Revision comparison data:
>>>>
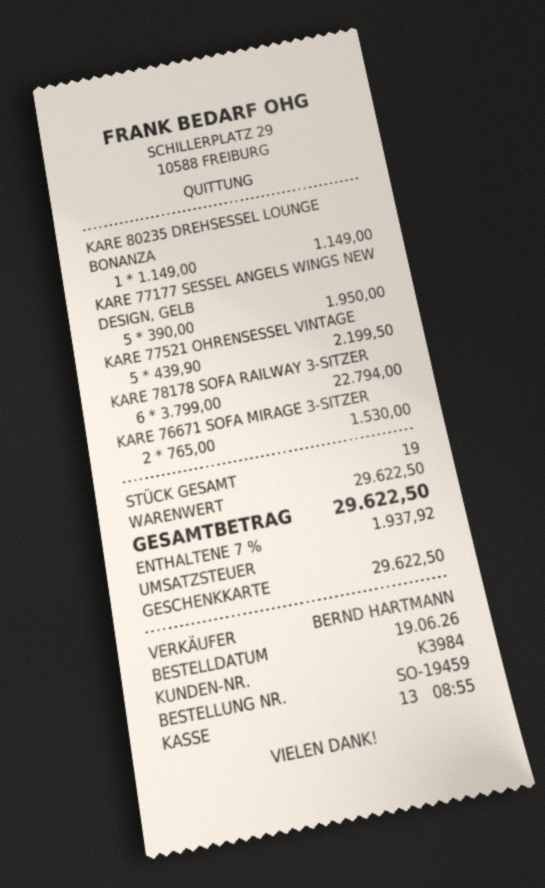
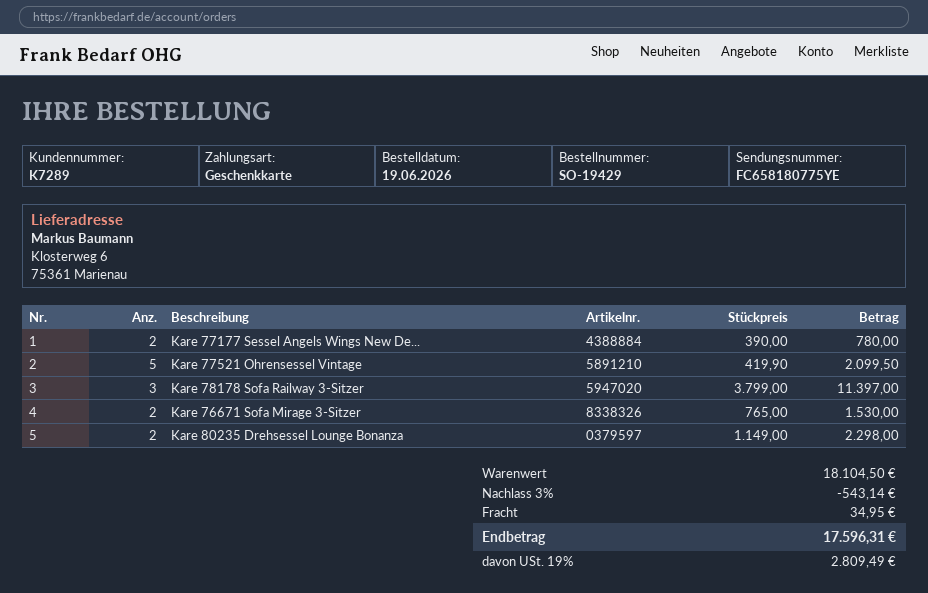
order number: SO-19459 -> SO-19429
customer number: K3984 -> K7289
KARE 80235 DREHSESSEL LOUNGE BONANZA: 1 x 1149.00 = 1149.00 -> 2 x 1149.00 = 2298.00
KARE 77177 SESSEL ANGELS WINGS NEW DESIGN, GELB: 5 x 390.00 = 1950.00 -> 2 x 390.00 = 780.00
KARE 77521 OHRENSESSEL VINTAGE: 5 x 439.90 = 2199.50 -> 5 x 419.90 = 2099.50
KARE 78178 SOFA RAILWAY 3-SITZER: 6 x 3799.00 = 22794.00 -> 3 x 3799.00 = 11397.00
subtotal: 29622.50 -> 18104.50
discount: none -> 3% = 543.14
shipping: none -> 34.95
tax: 7% = 1937.92 -> 19% = 2809.49
total: 29622.50 -> 17596.31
<<<<
- _TASK STATEMENT_: Every line of the records must come back unchanged, except that pictures are dropped.

- _EXPECTED ANSWER_:
order number: SO-19459 -> SO-19429
customer number: K3984 -> K7289
KARE 80235 DREHSESSEL LOUNGE BONANZA: 1 x 1149.00 = 1149.00 -> 2 x 1149.00 = 2298.00
KARE 77177 SESSEL ANGELS WINGS NEW DESIGN, GELB: 5 x 390.00 = 1950.00 -> 2 x 390.00 = 780.00
KARE 77521 OHRENSESSEL VINTAGE: 5 x 439.90 = 2199.50 -> 5 x 419.90 = 2099.50
KARE 78178 SOFA RAILWAY 3-SITZER: 6 x 3799.00 = 22794.00 -> 3 x 3799.00 = 11397.00
subtotal: 29622.50 -> 18104.50
discount: none -> 3% = 543.14
shipping: none -> 34.95
tax: 7% = 1937.92 -> 19% = 2809.49
total: 29622.50 -> 17596.31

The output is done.